Required work: Wherever a line in the records contains the word "background", return that line.

□ □ □

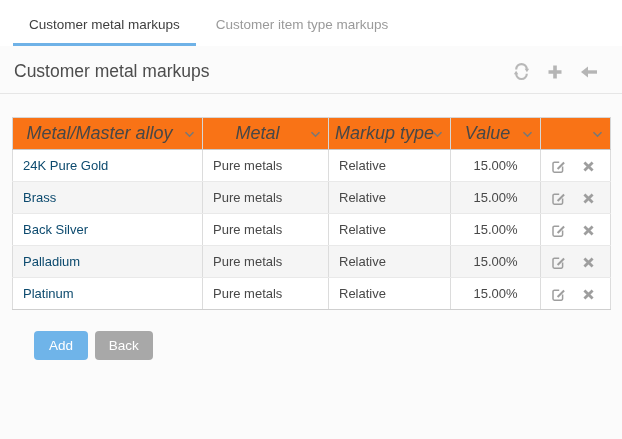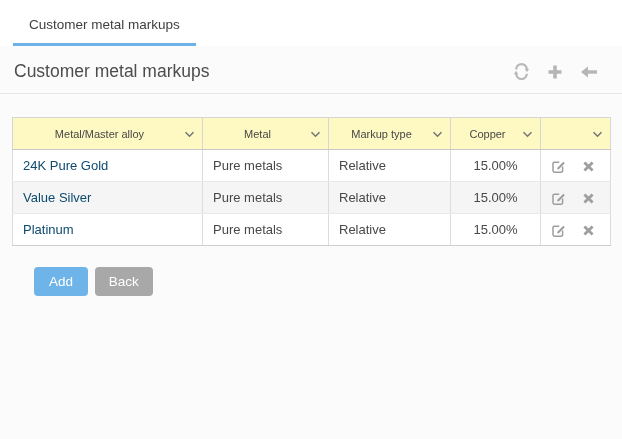--- a/index.html
+++ b/index.html
@@ -134,6 +134,9 @@
   <div class="tab active">
     <span>Customer metal markups</span>
   </div>
+  <div class="tab">
+    <span>Customer item type markups</span>
+  </div>
 </div>
 
 <div class="content">

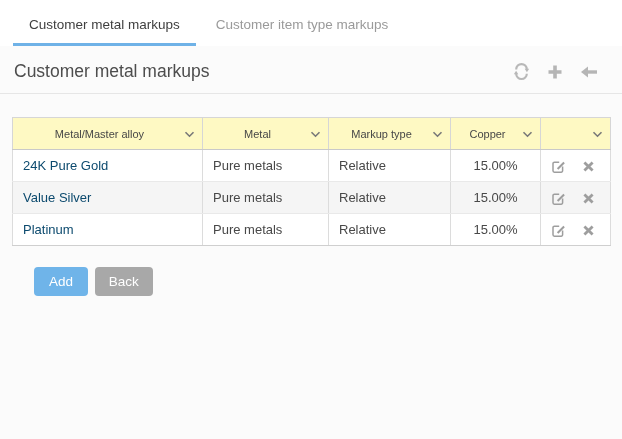--- a/index.html
+++ b/index.html
@@ -75,9 +75,9 @@
   table.grid th {
     position: relative;
     height: 32px;
-    background: #fef9c3;
+    background: #f97316;
     font-weight: 400;
-    font-size: 11px;
+    font-size: 18px;
     color: #474747;
     text-align: center;
     border: 1px solid #d6d6d6;
@@ -85,6 +85,7 @@
     padding: 0 22px 0 6px;
     white-space: nowrap;
     overflow: hidden;
+    font-style: italic;
   }
   .col-menu {
     position: absolute;

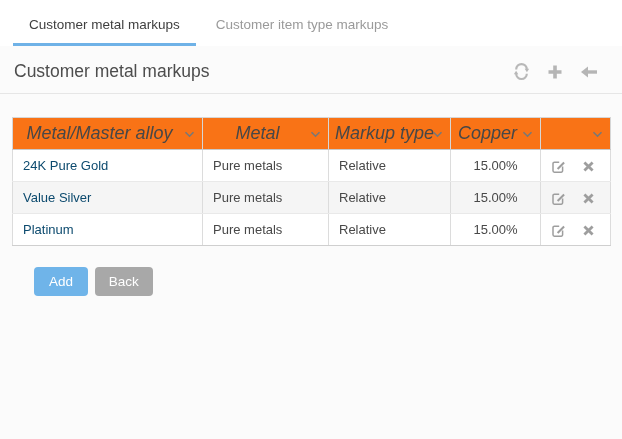--- a/index.html
+++ b/index.html
@@ -204,7 +204,7 @@
           </span>
         </th>
         <th>
-          <span>Copper</span>
+          <span>Value</span>
           <span class="col-menu">
             <svg width="11" height="7" viewBox="0 0 11 7">
                 <path d="M1.5 1.3 L5.5 5.3 L9.5 1.3" fill="none" stroke="#787878" stroke-width="1.6"></path>

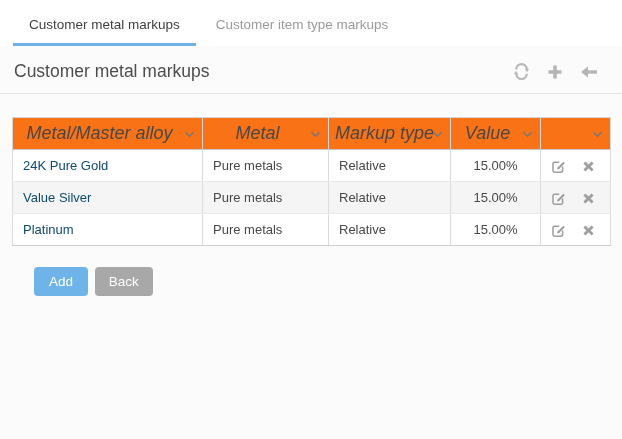--- a/index.html
+++ b/index.html
@@ -244,12 +244,9 @@
     </td>
   </tr>
 
-
-
-
   <tr>
     <td>
-      <a class="metal-link">Value Silver</a>
+      <a class="metal-link">Brass</a>
     </td>
     <td>Pure metals</td>
     <td>Relative</td>
@@ -270,9 +267,10 @@
   </tr>
 
 
+
   <tr>
     <td>
-      <a class="metal-link">Platinum</a>
+      <a class="metal-link">Value Silver</a>
     </td>
     <td>Pure metals</td>
     <td>Relative</td>
@@ -291,6 +289,29 @@
       </span>
     </td>
   </tr>
+
+
+  <tr>
+    <td>
+      <a class="metal-link">Platinum</a>
+    </td>
+    <td>Pure metals</td>
+    <td>Relative</td>
+    <td class="num">15.00%</td>
+    <td class="actions">
+      <span class="row-icon">
+        <svg width="15" height="15" viewBox="0 0 15 15">
+          <path d="M11.6 7.6 V11.8 a1.4 1.4 0 0 1 -1.4 1.4 H3.4 A1.4 1.4 0 0 1 2 11.8 V4.6 a1.4 1.4 0 0 1 1.4 -1.4 H8.2" fill="none" stroke="#9e9e9e" stroke-width="1.5"></path>
+          <path d="M6.6 9.9 L13.1 3.4" stroke="#9e9e9e" stroke-width="2.1"></path>
+        </svg>
+      </span>
+      <span class="row-icon">
+        <svg width="13" height="13" viewBox="0 0 14 14">
+          <path d="M2.6 2.6 L11.4 11.4 M11.4 2.6 L2.6 11.4" stroke="#9e9e9e" stroke-width="3"></path>
+        </svg>
+      </span>
+    </td>
+  </tr>
 </tbody>
   </table>
 

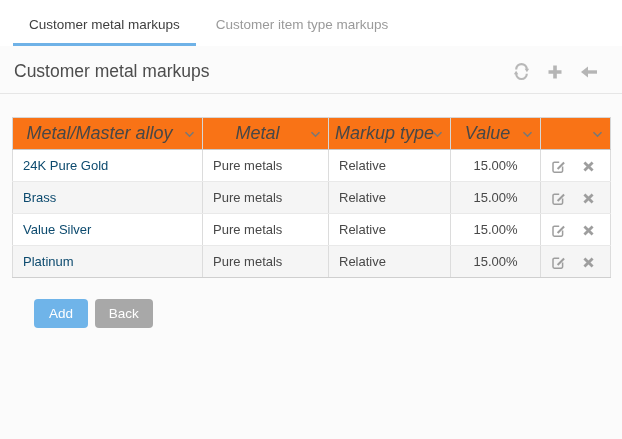--- a/index.html
+++ b/index.html
@@ -270,7 +270,7 @@
 
   <tr>
     <td>
-      <a class="metal-link">Value Silver</a>
+      <a class="metal-link">Back Silver</a>
     </td>
     <td>Pure metals</td>
     <td>Relative</td>

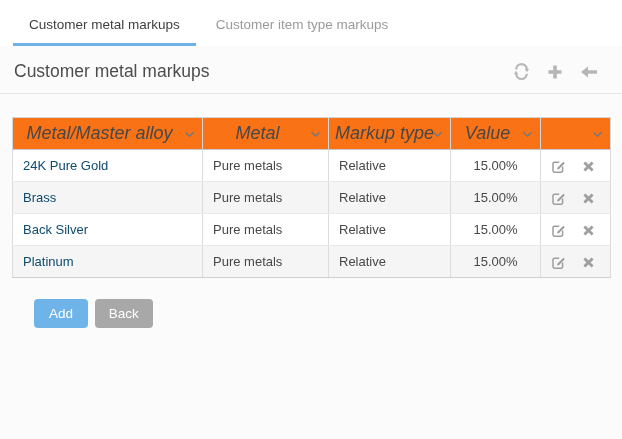--- a/index.html
+++ b/index.html
@@ -290,6 +290,27 @@
     </td>
   </tr>
 
+  <tr>
+    <td>
+      <a class="metal-link">Palladium</a>
+    </td>
+    <td>Pure metals</td>
+    <td>Relative</td>
+    <td class="num">15.00%</td>
+    <td class="actions">
+      <span class="row-icon">
+        <svg width="15" height="15" viewBox="0 0 15 15">
+          <path d="M11.6 7.6 V11.8 a1.4 1.4 0 0 1 -1.4 1.4 H3.4 A1.4 1.4 0 0 1 2 11.8 V4.6 a1.4 1.4 0 0 1 1.4 -1.4 H8.2" fill="none" stroke="#9e9e9e" stroke-width="1.5"></path>
+          <path d="M6.6 9.9 L13.1 3.4" stroke="#9e9e9e" stroke-width="2.1"></path>
+        </svg>
+      </span>
+      <span class="row-icon">
+        <svg width="13" height="13" viewBox="0 0 14 14">
+          <path d="M2.6 2.6 L11.4 11.4 M11.4 2.6 L2.6 11.4" stroke="#9e9e9e" stroke-width="3"></path>
+        </svg>
+      </span>
+    </td>
+  </tr>
 
   <tr>
     <td>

□ □ □

Result below:
-    background: #fef9c3;
+    background: #f97316;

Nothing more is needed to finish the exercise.